START DATA TO PROCESS
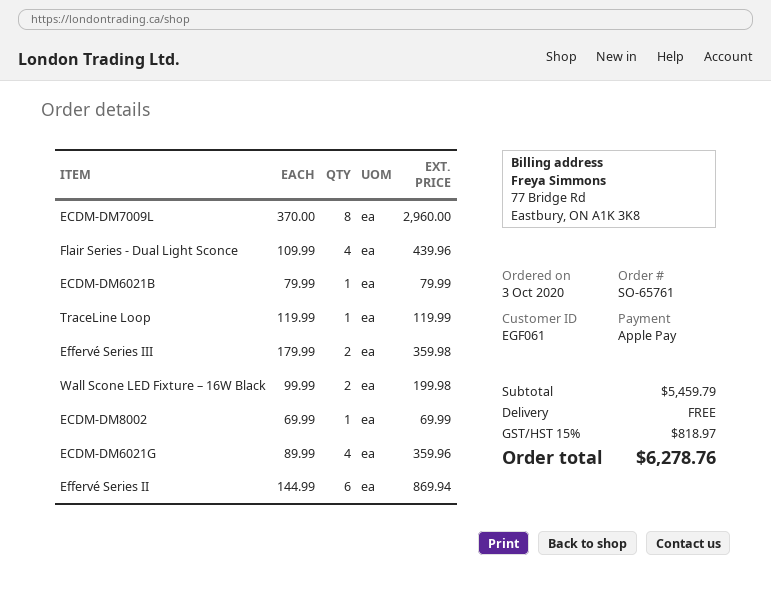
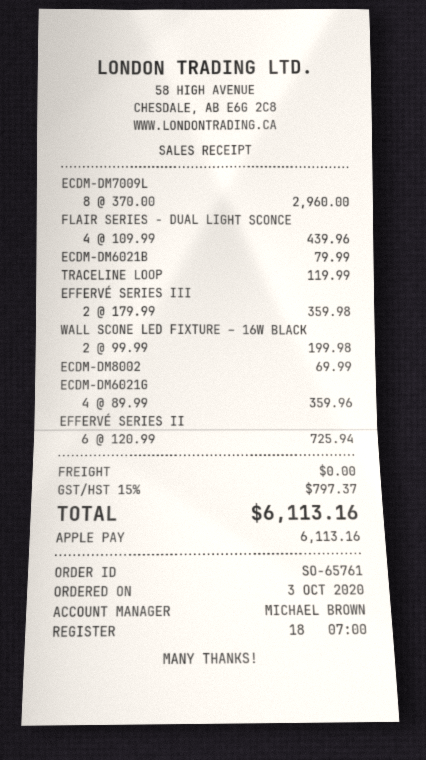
Effervé Series II: 6 x 144.99 = 869.94 -> 6 x 120.99 = 725.94
tax: 15% = 818.97 -> 15% = 797.37
total: 6278.76 -> 6113.16

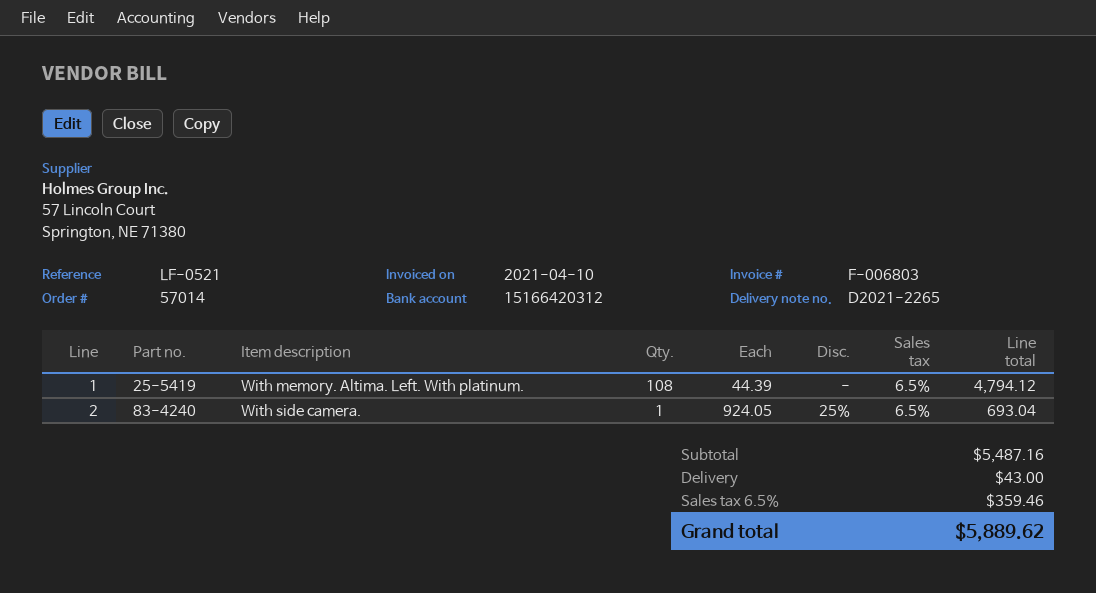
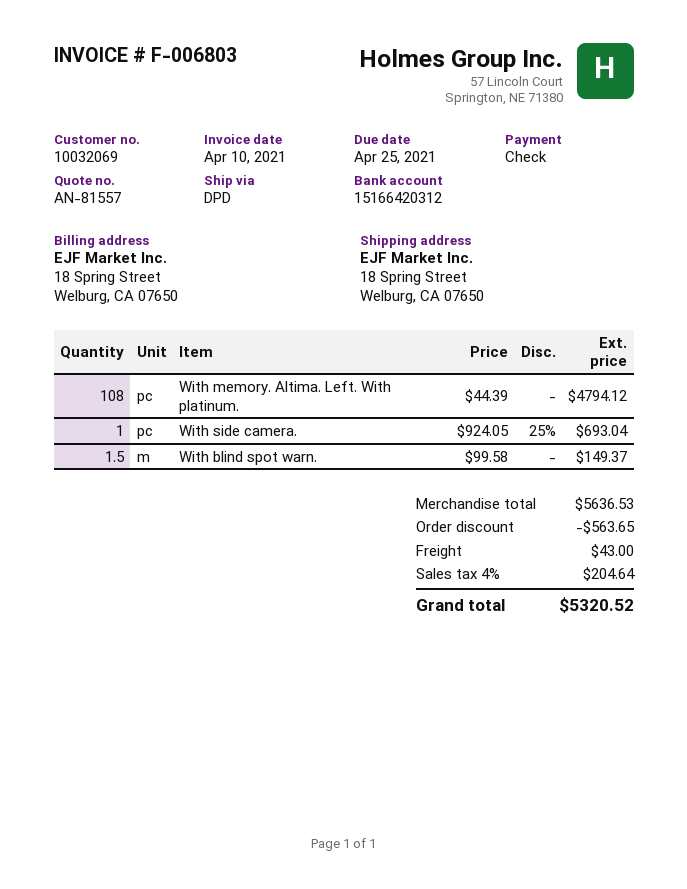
With blind spot warn.: none -> 1.5 x 99.58 = 149.37
subtotal: 5487.16 -> 5636.53
discount: none -> 563.65
tax: 6.5% = 359.46 -> 4% = 204.64
total: 5889.62 -> 5320.52

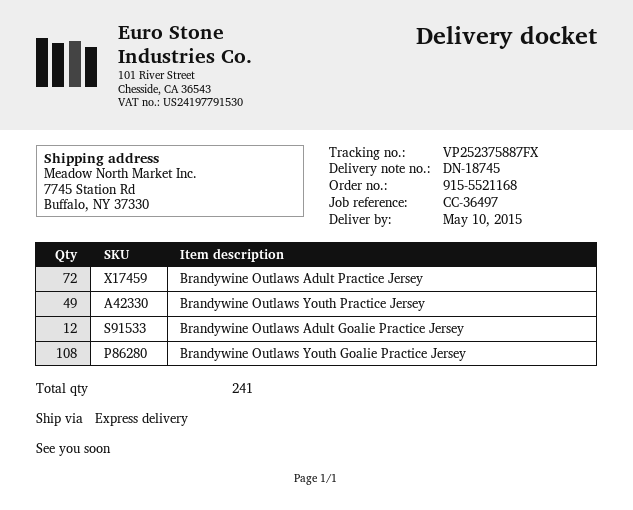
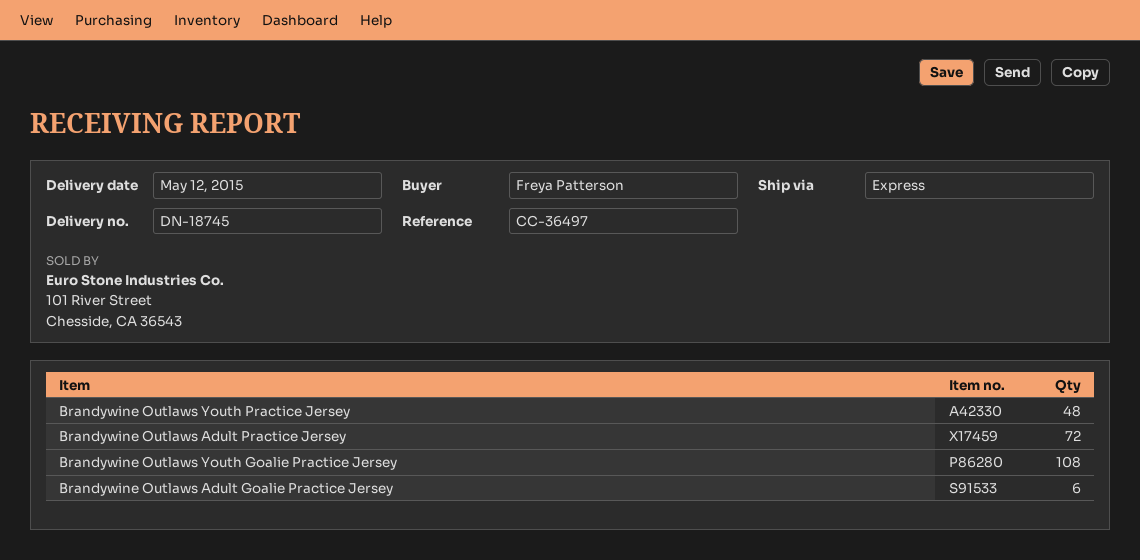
delivery date: 2015-05-10 -> 2015-05-12
Brandywine Outlaws Youth Practice Jersey: 49 -> 48
Brandywine Outlaws Adult Goalie Practice Jersey: 12 -> 6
END DATA TO PROCESS
TO DO
Starting at the line that contains "Brandywine Outlaws Youth", restate word for word every line through the last one in the records above. Return nothing else.

YOUR SOLUTION
Brandywine Outlaws Youth Practice Jersey: 49 -> 48
Brandywine Outlaws Adult Goalie Practice Jersey: 12 -> 6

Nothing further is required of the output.